§ **WHAT YOU HAVE TO DO**
What is the number of lines in the entries below that include the word "bottom"? Provide the number only.

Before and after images

▽

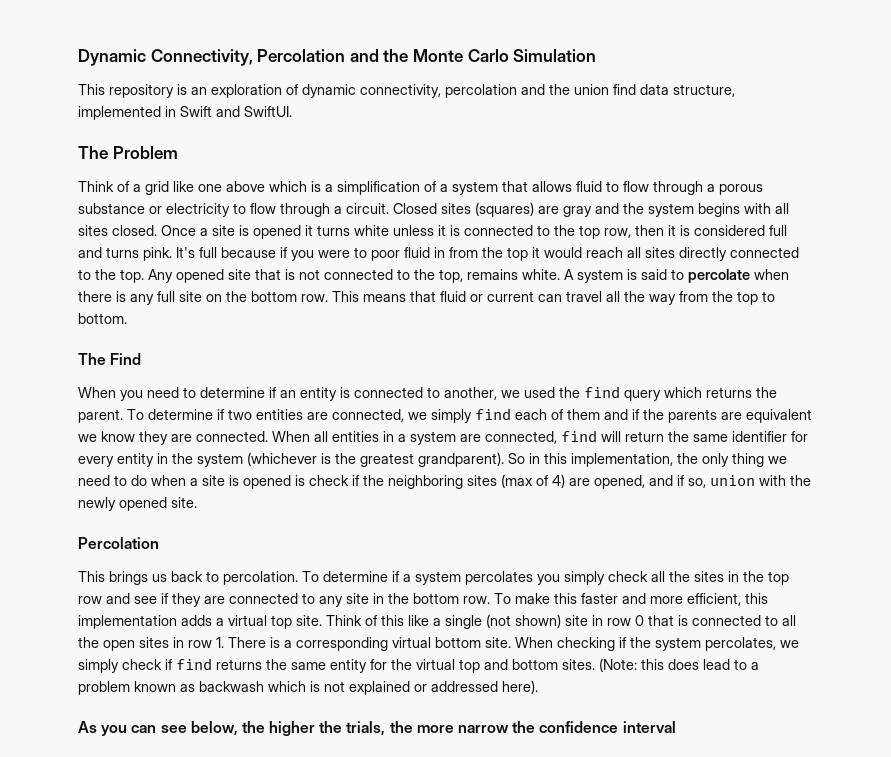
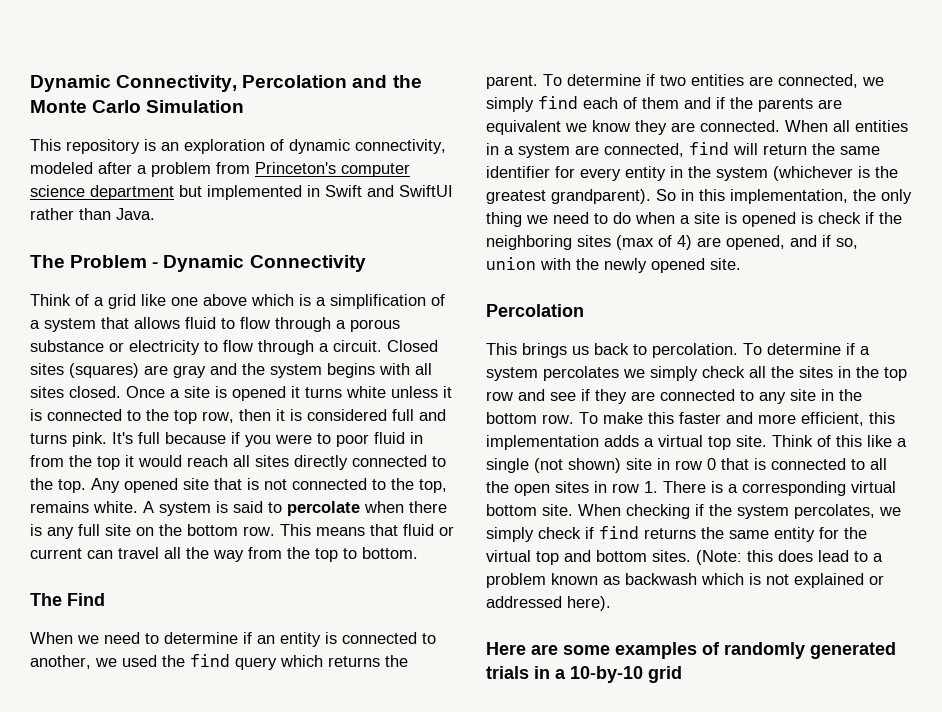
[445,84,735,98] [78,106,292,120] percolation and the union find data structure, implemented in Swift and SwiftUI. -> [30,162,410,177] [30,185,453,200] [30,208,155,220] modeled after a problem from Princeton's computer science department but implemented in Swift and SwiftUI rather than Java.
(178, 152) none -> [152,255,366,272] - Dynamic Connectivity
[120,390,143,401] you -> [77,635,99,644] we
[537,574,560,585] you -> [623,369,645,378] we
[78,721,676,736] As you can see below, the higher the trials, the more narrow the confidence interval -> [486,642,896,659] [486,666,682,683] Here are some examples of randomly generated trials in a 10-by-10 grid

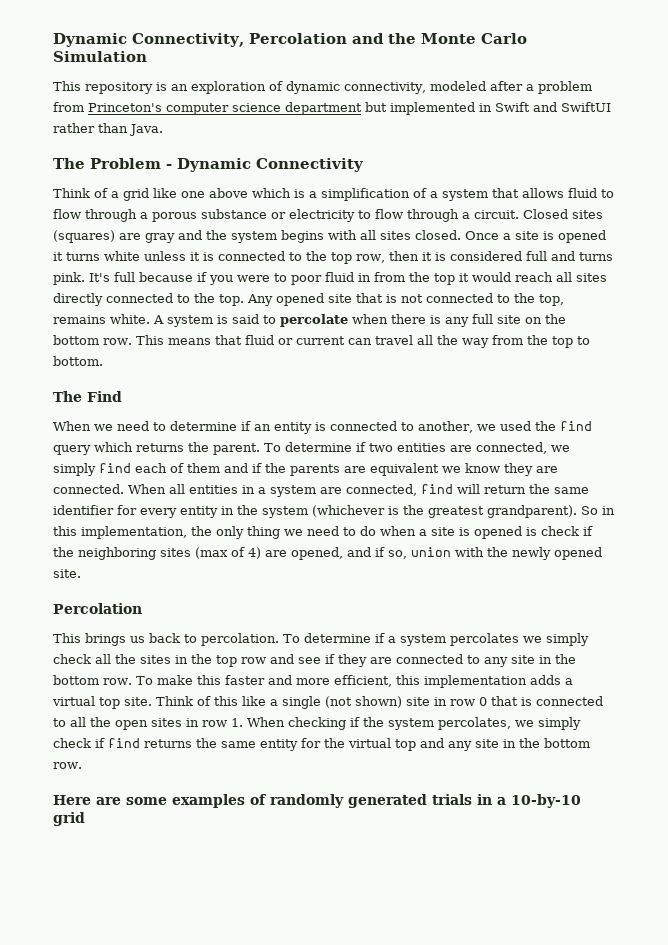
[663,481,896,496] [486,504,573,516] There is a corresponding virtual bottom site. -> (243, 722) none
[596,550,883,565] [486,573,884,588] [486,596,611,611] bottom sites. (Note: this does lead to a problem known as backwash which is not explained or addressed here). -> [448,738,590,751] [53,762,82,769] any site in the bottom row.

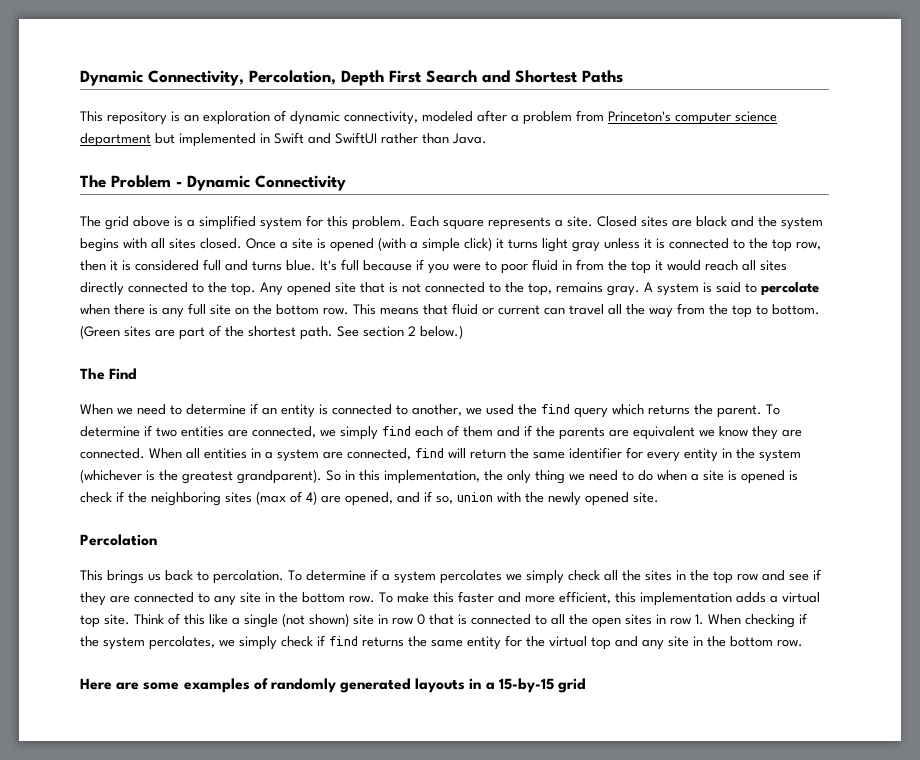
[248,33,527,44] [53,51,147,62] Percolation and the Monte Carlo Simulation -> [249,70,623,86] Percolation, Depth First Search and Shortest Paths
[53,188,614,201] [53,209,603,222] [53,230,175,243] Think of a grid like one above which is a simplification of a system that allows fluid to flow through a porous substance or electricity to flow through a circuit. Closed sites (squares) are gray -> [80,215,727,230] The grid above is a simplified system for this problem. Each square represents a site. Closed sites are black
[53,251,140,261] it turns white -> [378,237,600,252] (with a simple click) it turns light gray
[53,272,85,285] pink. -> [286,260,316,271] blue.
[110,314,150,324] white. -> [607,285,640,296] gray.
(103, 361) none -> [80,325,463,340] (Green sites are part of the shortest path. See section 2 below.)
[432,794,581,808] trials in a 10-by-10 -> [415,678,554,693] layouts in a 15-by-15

△
▽

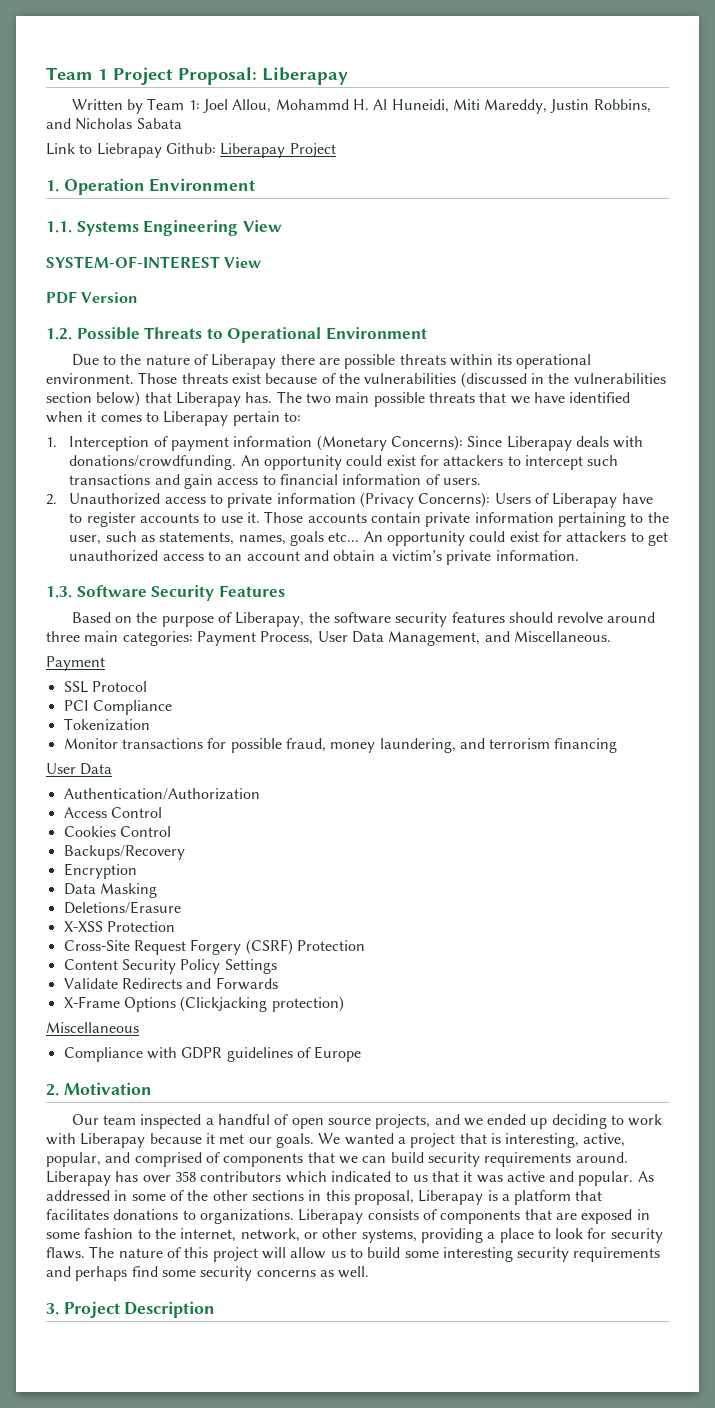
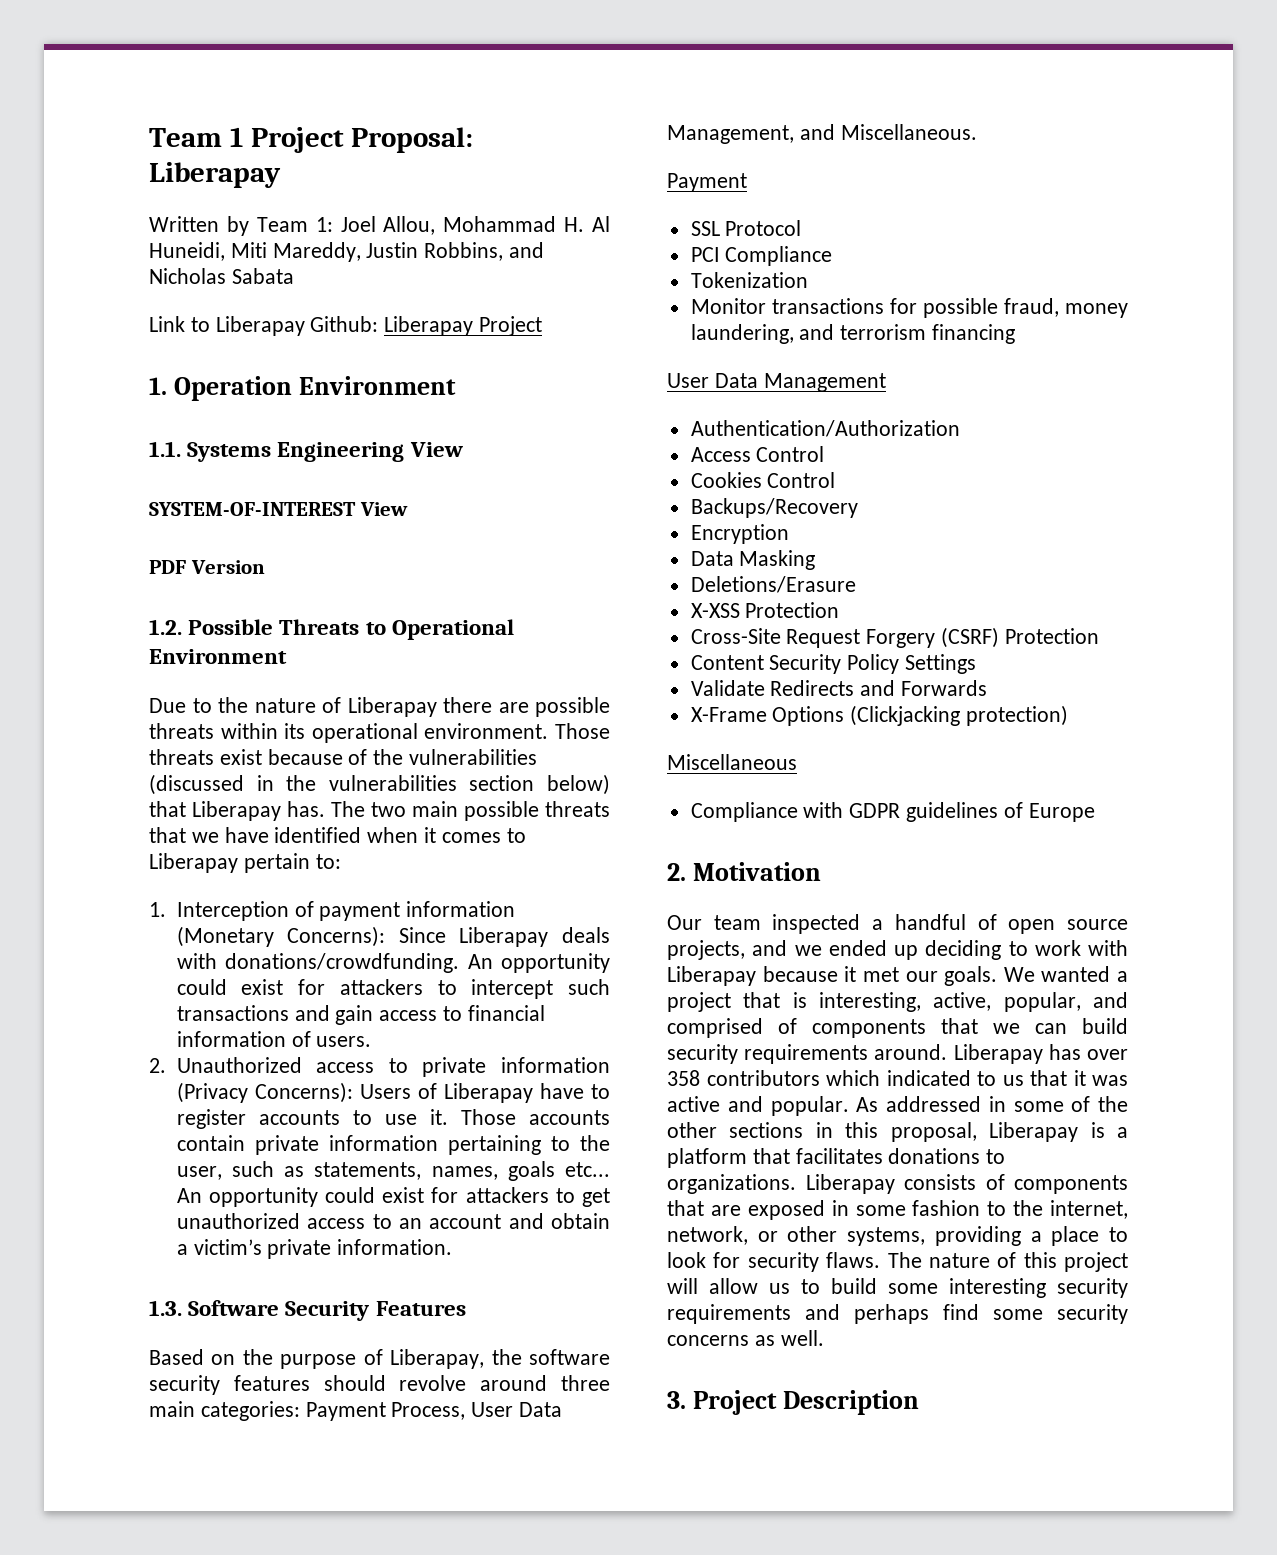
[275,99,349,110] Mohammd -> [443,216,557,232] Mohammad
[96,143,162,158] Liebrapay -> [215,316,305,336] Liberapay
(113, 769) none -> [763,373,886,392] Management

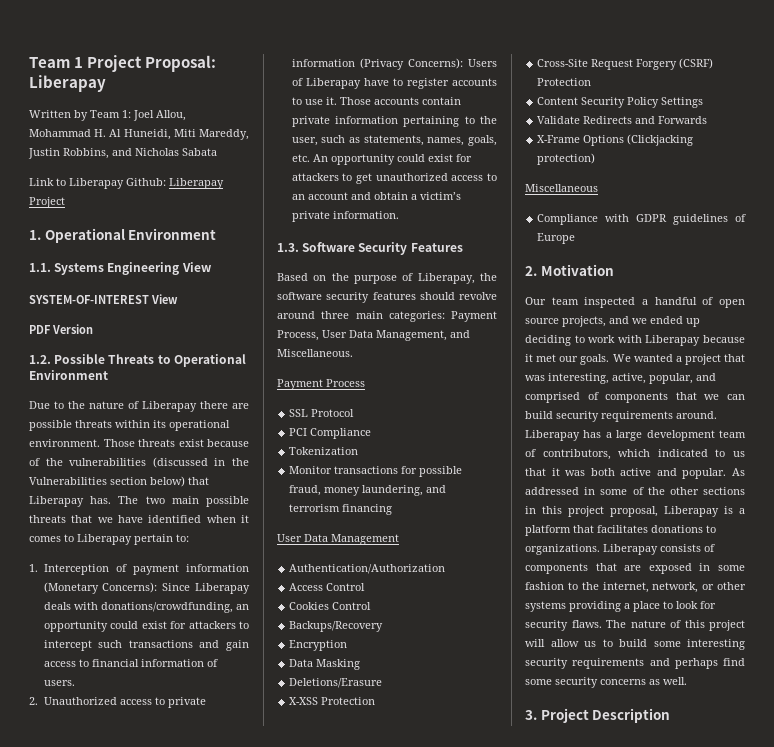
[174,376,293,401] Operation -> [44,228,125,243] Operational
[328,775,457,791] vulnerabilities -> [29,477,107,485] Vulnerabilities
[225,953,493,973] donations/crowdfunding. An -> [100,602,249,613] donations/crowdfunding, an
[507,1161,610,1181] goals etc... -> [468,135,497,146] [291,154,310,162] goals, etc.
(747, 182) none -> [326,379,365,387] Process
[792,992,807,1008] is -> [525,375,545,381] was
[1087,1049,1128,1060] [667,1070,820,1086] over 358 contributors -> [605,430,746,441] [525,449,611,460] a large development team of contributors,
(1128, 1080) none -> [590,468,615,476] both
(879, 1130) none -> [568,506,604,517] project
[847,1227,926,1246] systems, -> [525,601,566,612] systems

△

§ **RESULT OF THIS TASK**
2